ABOUT THIS EXERCISE:
Identify each line in the records below that contains the word "Hoodie", and copy it.

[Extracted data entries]
+-------+
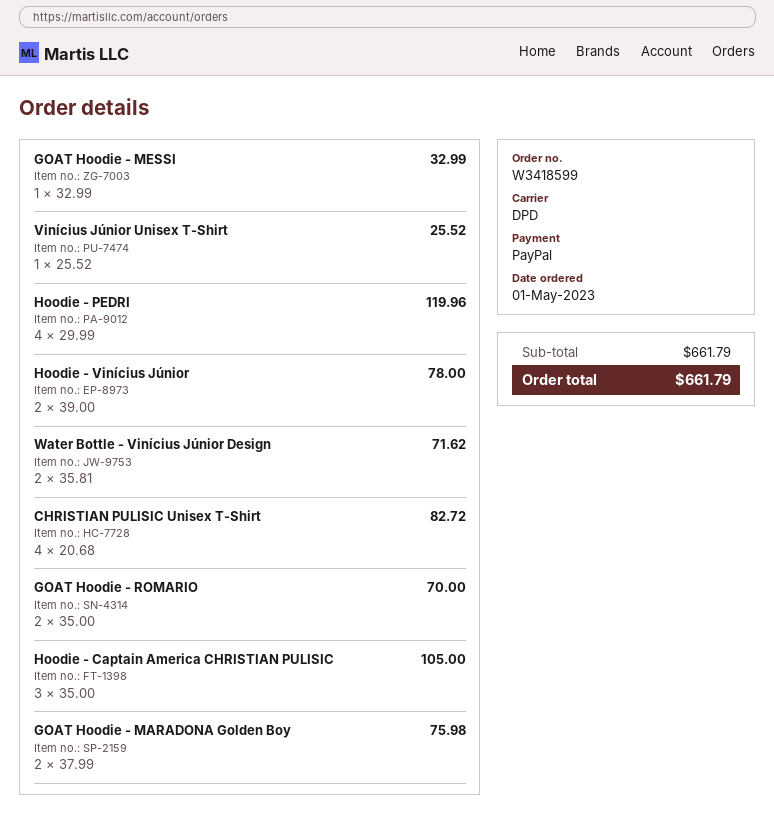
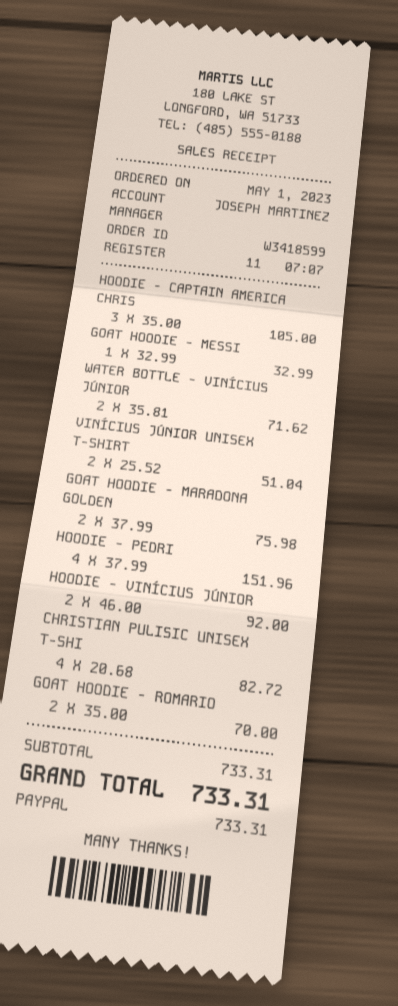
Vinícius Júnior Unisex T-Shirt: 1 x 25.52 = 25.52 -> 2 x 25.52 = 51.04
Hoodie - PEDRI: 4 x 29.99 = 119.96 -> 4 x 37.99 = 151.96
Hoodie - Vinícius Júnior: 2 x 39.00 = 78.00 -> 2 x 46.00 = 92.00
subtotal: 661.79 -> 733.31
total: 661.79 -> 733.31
+-------+
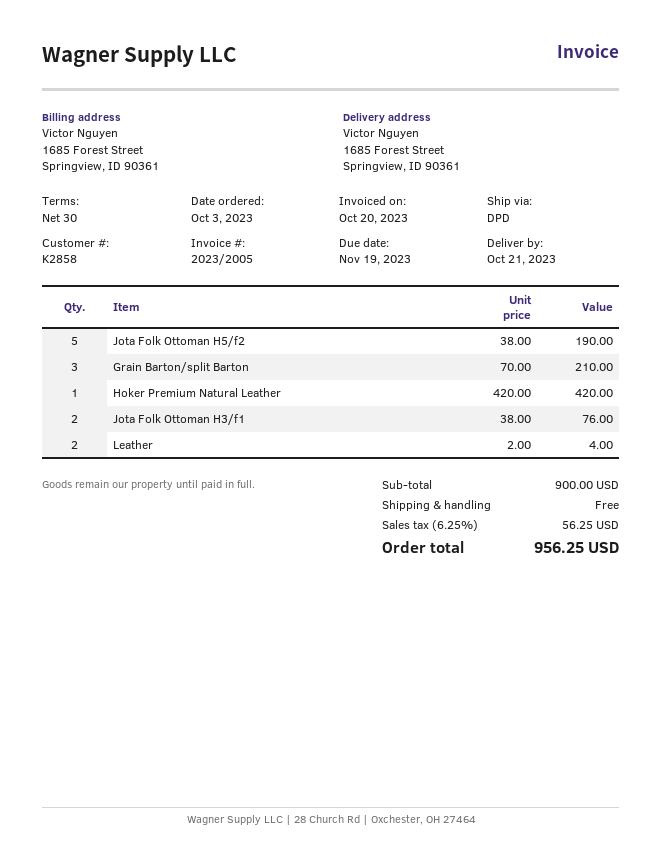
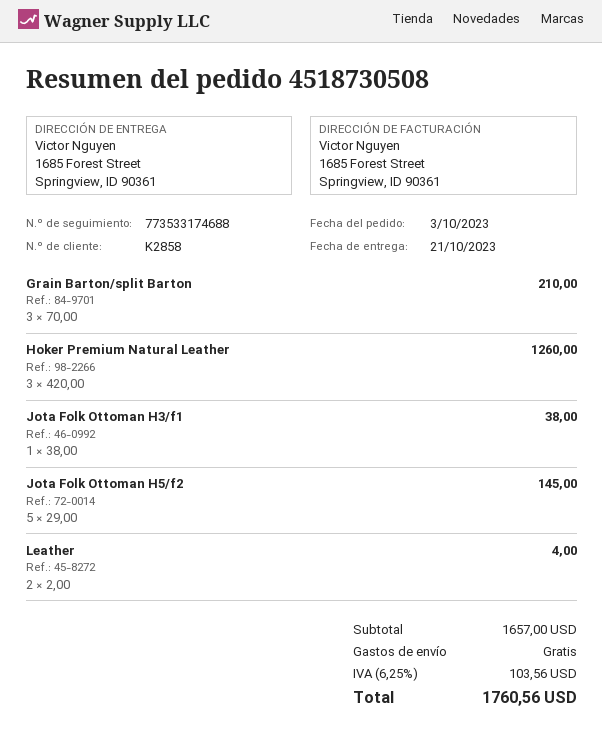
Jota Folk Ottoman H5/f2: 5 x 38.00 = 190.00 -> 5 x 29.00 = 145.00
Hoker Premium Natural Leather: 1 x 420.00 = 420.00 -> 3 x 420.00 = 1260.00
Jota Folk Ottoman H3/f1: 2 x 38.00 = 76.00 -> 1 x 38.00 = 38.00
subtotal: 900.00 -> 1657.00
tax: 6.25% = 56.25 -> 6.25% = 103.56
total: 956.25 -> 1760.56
+-------+
EXERCISE ANSWER:
Hoodie - PEDRI: 4 x 29.99 = 119.96 -> 4 x 37.99 = 151.96
Hoodie - Vinícius Júnior: 2 x 39.00 = 78.00 -> 2 x 46.00 = 92.00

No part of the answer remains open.